Pendant que l'on conduisait traîtreusement la santé à l'hôpital, où elle fût morte, bien certainement, si elle n'eût pas été immortelle, un cri qui n'était pas sans analogie avec celui qui venait de lui si mal réussir, se faisait entendre dans un autre quartier de la ville.
C'était la quatrième étoile qui essayait de débiter sa marchandise, et qui criait :
- Qui veut vivre longtemps ? qui veut vivre toujours ? Achetez de longues années ! achetez, achetez !
A ce cri, toute la ville fut sens dessus dessous.
Un riche banquier, qui avait maison à Paris, à Francfort, à New-York, à Vienne et à Londres, ordonna à son agent de change de réaliser autant de millions qu'il en faudrait pour acheter la boîte à lui tout seul.
Les grands seigneurs requirent la garde, afin d'empêcher les manants d'acheter la précieuse denrée.
Le clergé se rassembla. L'archevêque prévint le pape par le télégraphe électrique ; le pape répondit :
- Ceux qui achèteront de longues années devront payer une dîme d'une année sur chaque dix années qu'ils achèteront.
La chambre législative décréta que celui qui achèterait de longues années payerait l'impôt progressif.
Le banquier vint avec ses millions pour tout acheter ; mais il y eut émeute, on cria à l'accapareur et l'on pendit le banquier.
Alors, le roi, qui était un bon roi, abolit tous les monopoles proposés, et déclara par un édit que les longues années se vendraient publiquement et que chacun, excepté les condamnés à mort, aurait le droit d'en acheter selon ses moyens.
Aussitôt, chacun s'approcha de l'étoile, une main pleine d'argent et une main vide.
- De longues années ! de longues années ! disaient les acheteurs ; voilà de l'argent ; acceptez mon argent ; mais prenez donc mon argent !
Et chacun criait :
- A moi, de longues années ! de longues années, à moi, à moi, à moi !
- A votre service, messieurs et mesdames, répondait l'étoile ; mais avez vous fait provision de la marchandise que vendaient mes trois soeurs ?
- Et que vendaient vos trois soeurs ? demandaient les acheteurs, pressés de tenir la précieuse marchandise.

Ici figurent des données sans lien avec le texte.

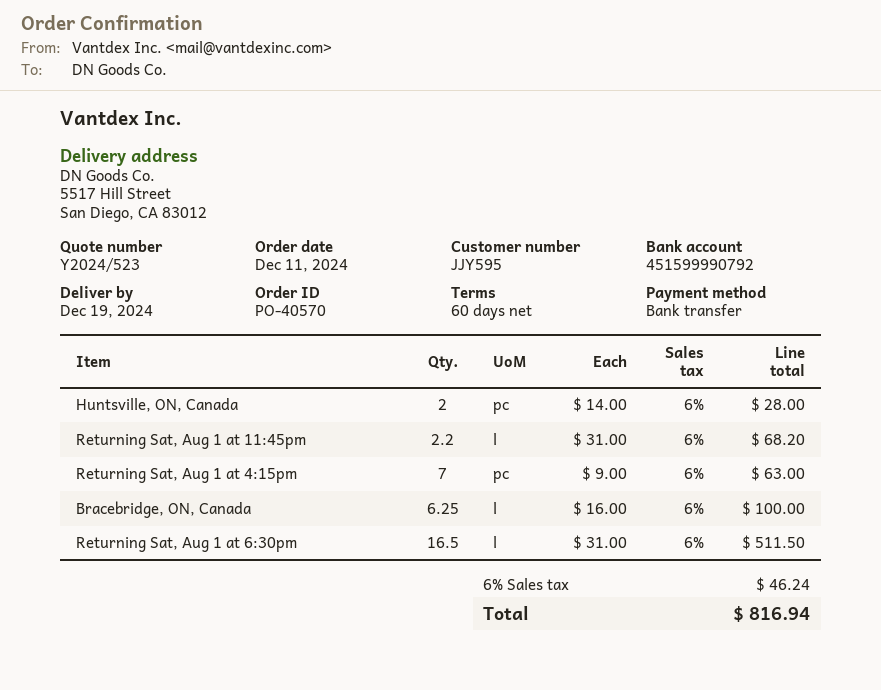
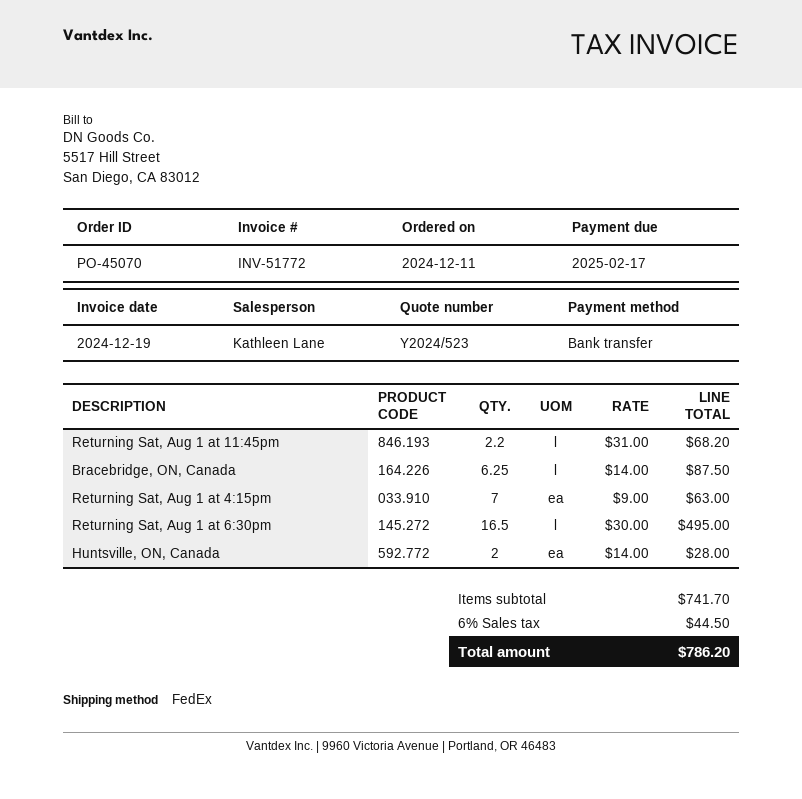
order number: PO-40570 -> PO-45070
Bracebridge, ON, Canada: 6.25 x 16.00 = 100.00 -> 6.25 x 14.00 = 87.50
Returning Sat, Aug 1 at 6:30pm: 16.5 x 31.00 = 511.50 -> 16.5 x 30.00 = 495.00
tax: 6% = 46.24 -> 6% = 44.50
total: 816.94 -> 786.20

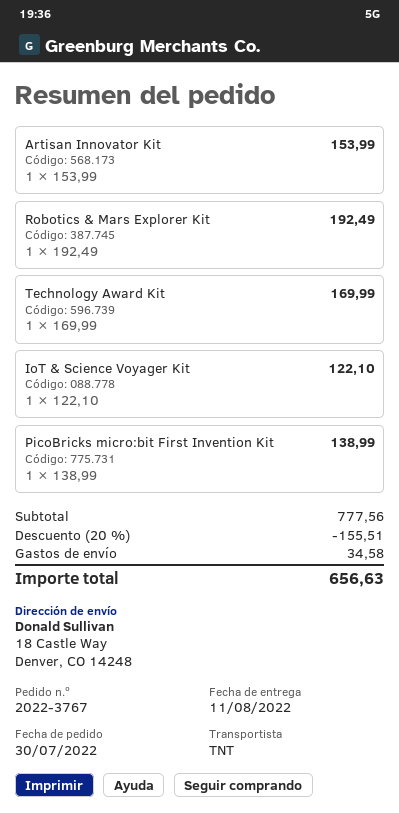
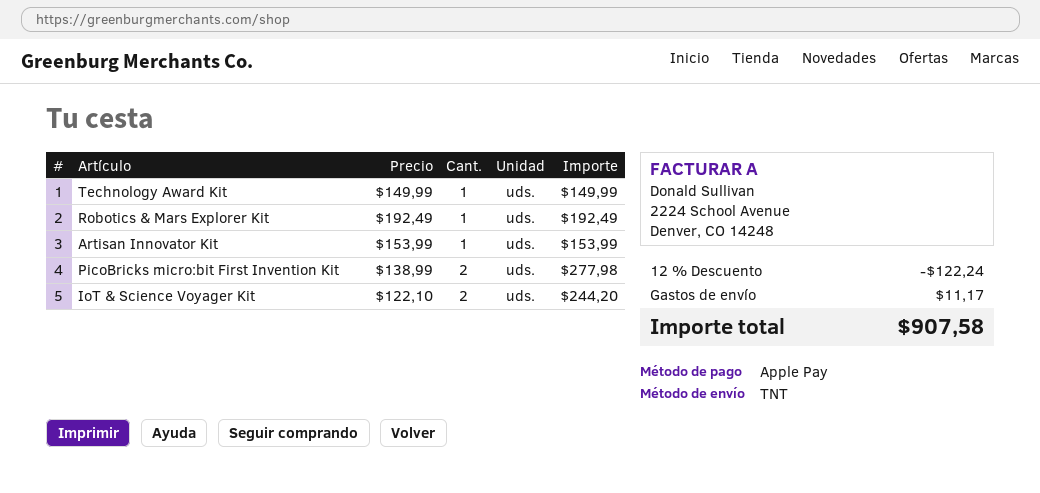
Technology Award Kit: 1 x 169.99 = 169.99 -> 1 x 149.99 = 149.99
IoT & Science Voyager Kit: 1 x 122.10 = 122.10 -> 2 x 122.10 = 244.20
PicoBricks micro:bit First Invention Kit: 1 x 138.99 = 138.99 -> 2 x 138.99 = 277.98
discount: 20% = 155.51 -> 12% = 122.24
shipping: 34.58 -> 11.17
total: 656.63 -> 907.58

- La première vendait de l'esprit.
- Nous n'en avons pas acheté.
- La seconde vendait de la vertu.
- Nous n'en avons pas acheté.
- La troisième vendait de la santé.
- Nous n'en avons pas acheté.
- Alors, répondit la marchande de longues années, j'en suis fâchée, mais, sans esprit, sans vertu et sans santé, les longues années n'ont aucune valeur.
Et la marchande de longues années referma sa malle, refusant de vendre sa marchandise à des gens qui n'avaient pas eu l'intelligence d'acheter celle de ses trois soeurs.
Sa malle refermée, il se trouva qu'elle avait, sans y faire attention, gardé à la main un échantillon de sa marchandise.
C'était un petit bout de longue vie. Il y en avait pour trois siècles.
Un perroquet était là sur son perchoir.
- As-tu déjeuné, Jacquot ? lui demanda-t-elle.
- Non, Margot, répondit la perroquet.
L'étoile se mit à rire et lui donna l'échantillon.
Le perroquet le mangea jusqu'à la dernière miette.
C'est depuis ce temps-là que les perroquets vivent trois cents ans.